Shopping subterrâneo...
–Robert, precisamos fazer alguma coisa. Paolo já está lá por horas! –Tarcísio apenas recebeu o silencio em resposta. –Ei Robert. Você ouviu alguma palavra minha?
–Palavras não irão nos tirar daqui, mas as ações nos trarão resultados. – ele pareceu em pé ao lado de Tarcísio, arrancando espanto.
–Mas como!?
–Eu era um ladrão antes de entrar na Giustizia.- ele se ajoelhou e examinava os círculos de metal ao redor dos pulsos do amigo.- Algemas são fáceis diante minhas habilidades.
–Ok. Tire-me dessas correntes e vamos libertar Paolo.
–Seja realista! Deve ter vários caras da Epifania atrás desta porta e sequer sabemos onde fica a câmara fria. Voltamos com os outros para resgata-lo.
–Esqueceu-se das ordens de Marco? Não realizamos resgate aqui. Apenas temos que cumprir nosso único objetivo.
–Quer realmente deixar Paolo?
–Não. Ele salvou minha vida várias vezes.
Robert suspira. -Então não a há jeito, teremos que elaborar um ótimo plano para conseguir salva-lo em apenas duas pessoas.
O garoto olhava fixamente para a estante de livros, imóvel e inexpressivo.

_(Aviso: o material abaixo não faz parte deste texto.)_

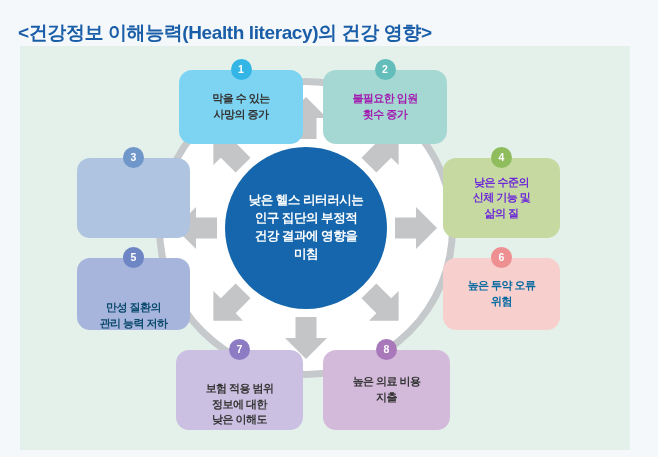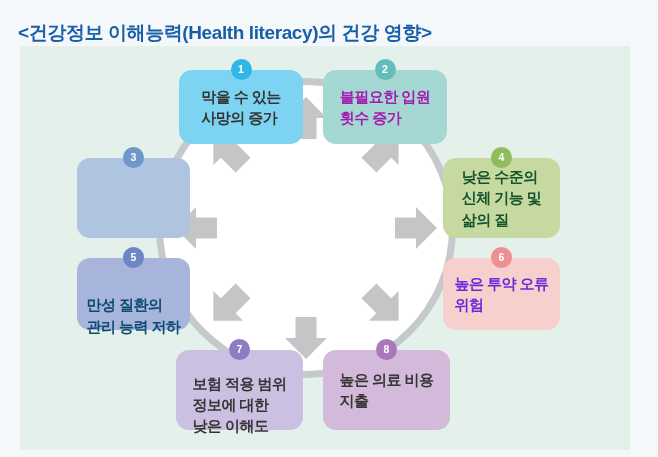"막을 수 있는" .node-text { font-size: 15px -> 11px; text-align: none -> center }
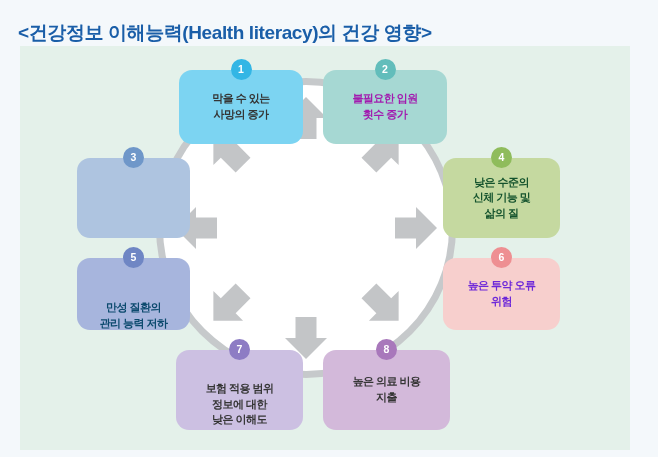"낮은 수준의" div.node-text { color: #14532d -> #6d28d9 }
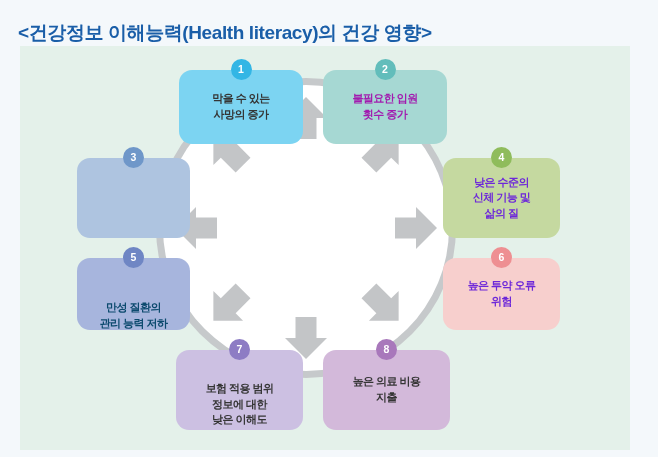"낮은 헬스 리터러시는" div { html: none -> <div> <div>낮은 헬스 리터러시는 인구 집단의 부정적 건강 결과에 영향을 미침</div> </div> }
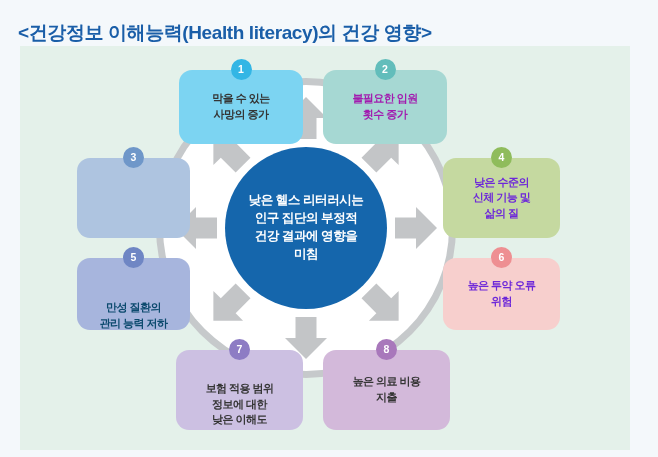"높은 투약 오류" div.node-text { color: #6d28d9 -> #0369a1 }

O anel em seu dedo estava tomado pela radiante chama do sol. Lavina aproximou-se dele e o observou por alguns minutos, já havia visto aquilo antes, seu primo estava recebendo imagens do seu corvo do mundo externo. Logo o folego voltou aos seus pulmões e ele esfregou os olhos.
–O que você estava vendo Fabricio-kun?
–Negro localizou ameaças ao Sawada-san, mas Giustizia falhou novamente para a nossa sorte. Epifania está sendo negligente quanto à proteção.
–Lavina e Fabricio-kun não tem pistas dos anciões.- disse a criança em tom melancólico.
–Averiguou se algum Ancião já esteve no Japão.- sugeriu Masao ao entrar na sala junto a Sakura e Charlote.
–A mil anos atrás, o Ancião do raio esteve na região sul, foi apenas o que encontrei. – ele sentou em uma poltrona pensativo e sua testa se enrijeceu.
–Parece preocupado.
–Não gostei do que Negro mostrou-me. Tsuna está lutando contra a escuridão em sua alma e você deve conhecer as consequências.
–Meu patrão me disse certa vez.
–Giustizia não sabe medir as consequências dos seus atos. Está acelerando este processo. Se continuar assim eles vencerão e todo nosso trabalho será em vão! O que Claudio está fazendo!?- ele soca o apoio de braço do sofá.- Seria possível que ele não leu o livro!?
–É uma possibilidade.
–Sugiro tirar Sawada-san do campo de batalha.- sugeriu Charlote.
–Ele não vai abandonar a cidade. –respondeu Masao.
–Poderíamos raptar a Nana-san e a Kyoko-chan para outro país. Ele viria atrás com a Vongola.
–Sakura-san, como pode sugerir tal coisa? Seria torturante e irá piorar ainda mais a situação. Sugiro revelar quem somos e nossas intenções. Colocar as cartas na mesa.
–Já houve interferência demasiada pelos dois grupos.- respondeu Sakura.
–A interferência deles está piorando tudo! Cabe a nós impedir.
–O que acham de trazermos Claudio para o Japão? Ele poderia agir como um quebra galho caso algo acontecer.- falou Charlote.
–A Vongola o deixou sobre a vigia da Varia, duvido muito que o liberem facilmente.-respondeu Masao.
–Mesmo se Reborn-san pedir?
–Sakura-san, ele nem sabe de nossa existência, como pretende conseguir?
–Com a maneira mais fácil, caro Fabricio. –A loira lhe alcança um papel e uma caneta. -Chegou a hora de usar sua habilidade de falsificação para alguma coisa. Vou ditar o texto para você.
O jovem ri em ironia. –Eu entendo o porquê de minha mãe ter contratado você.